Via la sabbia, torna l’acqua sotto i trabocchi

1 Giugno 2015

Ruspe al lavoro sotto alla Madonnina: devono prelevare 40mila metri cubi di arenile per il ripascimento della spiaggia di Pescara sud e di altri Comuni

PESCARA. La zona dei trabocchi torna a splendere. Con l’arrivo dell’estate e l’inizio della stagione balneare che prende il via proprio oggi, è stata rimossa la sabbia che negli anni si era accumulata sotto queste tradizionali costruzioni della costa abruzzese un tempo davvero funzionali grazie al mare che le lambiva.

Una novità che se da una parte riporta questo tratto di costa piacevolmente indietro nel tempo, dall’altra è funzionale alle esigenze dei balneatori, considerato che l’operazione di prelievo e spostamento della sabbia da sotto ai trabocchi della Madonnina era finalizzata al ripascimento della costa. Diversi i comuni interessati che ne beneficeranno e tra questi, ovviamente, anche Pescara che utilizzerà il materiale per il ripascimento del lungomare sud.

È il vice sindaco Enzo Del Vecchio (nella foto) a spiegare le finalità e ad anticipare le evoluzioni future che si prevedono per questa zona, ricordando che un intervento del genere è stato effettuato anche lo scorso anno, ma in misura inferiore (del 50 per cento), e sottolineando che prima di movimentare il materiale sono state eseguite tutte le analisi necessarie.

«Si parte dal presupposto», spiega Del Vecchio, «che qui si creano due tipi di insabbiamento: il primo è provocato da tutto ciò che viene trasportato in mare dal fiume, e il secondo è generato dalla sabbia che arriva da nord. Proprio quest’ultima ha ostruito la zona dei trabocchi e la darsena commerciale, per cui abbiamo promosso un intervento finalizzato a rimuovere questa sabbia puntando a raggiungere molteplici obiettivi contemporaneamente. I fondi», aggiunge il vice sindaco, «sono della Regione e ammontano a 300mila euro».

Portando via il materiale che arriva da nord e si deposita nella zona della Madonnina, si evita un accumulo nella darsena commerciale e si libera una sacca importante. Inoltre si ristabiliscono le condizioni migliori per i trabocchi, anche se oggi hanno perso le loro caratteristiche, sono stati ristrutturati in chiave moderna e hanno una funzione per lo più turistica.

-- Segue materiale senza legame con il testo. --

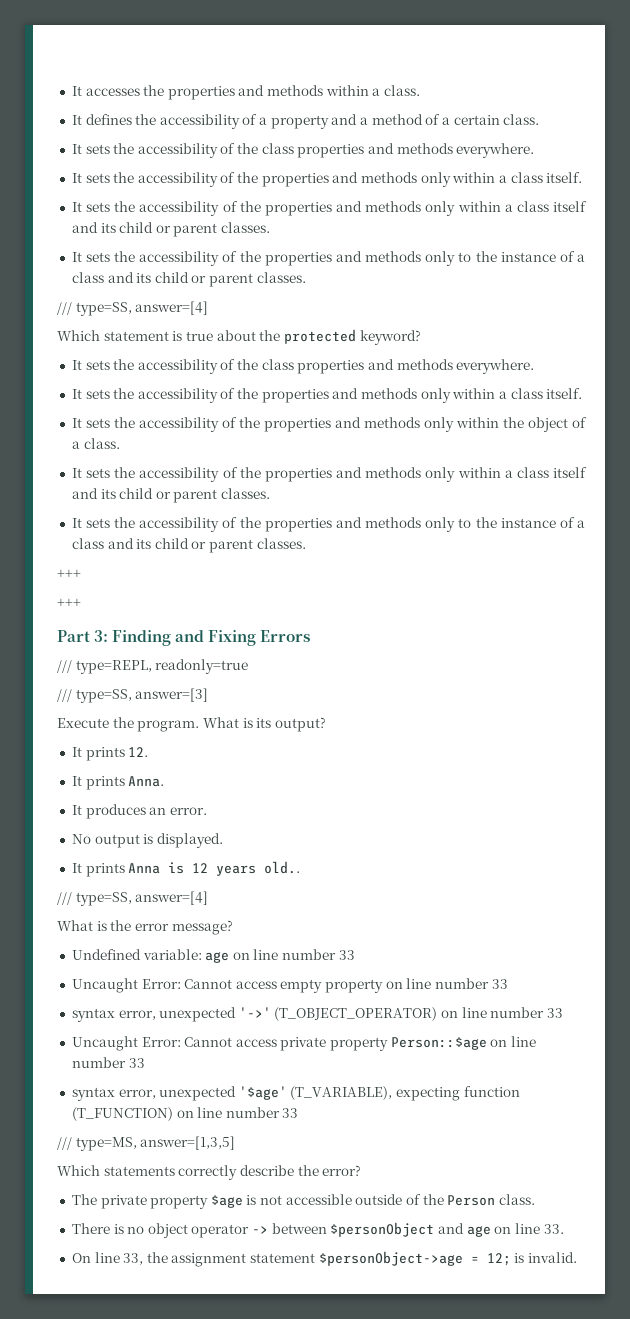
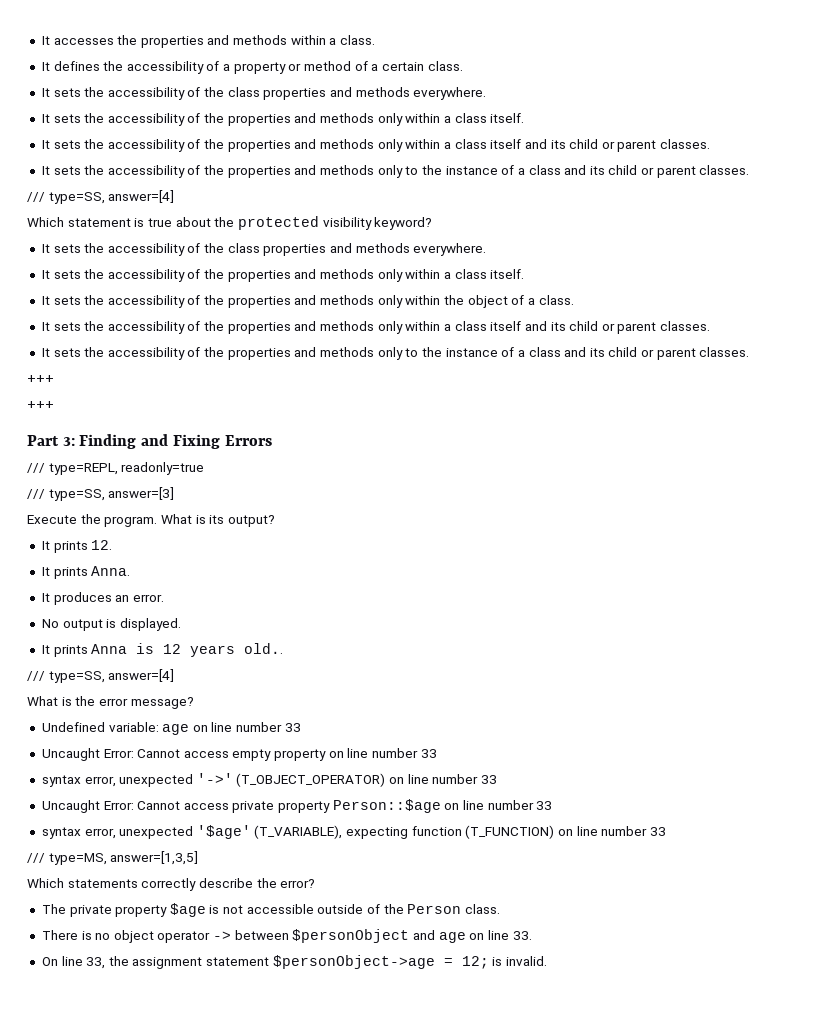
[331,114,369,125] and a -> [288,63,302,71] or
(356, 336) none -> [322,217,372,230] visibility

Infine, ma è fondamentale, si utilizza altrove la sabbia che era in eccesso nella zona della Madonnina. L’arenile sparito nei pressi del porto (in realtà ruspe e camion sono ancora a lavoro) è stato usato per effettuare «il ripascimento della costa sud, tra Fosso Vallelunga e il confine con Francavilla al Mare», spiega sempre Del Vecchio, «nel tratto colpito da mareggiate e erosione», dove la spiaggia è stata mangiata dal mare, durante l’inverno.

«Abbiamo utilizzato circa 16mila metri cubi a questo scopo, ma complessivamente il Provveditorato ha autorizzato l’estrazione di 40mila metri cubi. Di questi, 8mila circa sono stati prelevati dal comune di Francavilla e altrettanti dal comune di Silvi, e probabilmente una parte andrà al comune di Ortona. Domani (oggi per chi legge ndc) si terrà una conferenza di servizi, al Comune di Pescara, per autorizzare anche alcuni stabilimenti balneari ad utilizzare una parte del materiale estratto all’inizio del nostro lungomare, ma in questo caso l’intervento sarà a carico degli operatori, per quanto riguarda i costi da sostenere, e sarà la Capitaneria di porto a dover dare il via libera finale». Se tutto andrà per il verso giusto i lavori andranno avanti fino alla metà di giugno circa, «e ci sarà bisogno di una deroga della Capitaneria, considerato che stiamo agendo all’interno della stagione balneare».

«Innegabile», osserva Del Vecchio, «il fascino dei trabocchi, che non tramonta mai» e che in questi giorni viene esaltato ancora di più dal ritorno dell’acqua. Prima o poi, però, ci si dovrà abituare a una nuova visuale, visto che, come ricorda il vice sindaco, «il nuovo Piano regolatore portuale prevede lo spostamento dei trabocchi, considerato che si sposterà la linea del molo per far andare l’asta del fiume oltre la diga foranea». Ma per questo ulteriore step si dovrà attendere ancora un po’, considerato che per l’avvio dei lavori previsti nel Prp mancano ancora progetti e gara d’appalto, mentre arriverà a giorni, da Roma, l’ultimo e definitivo via libera al Piano.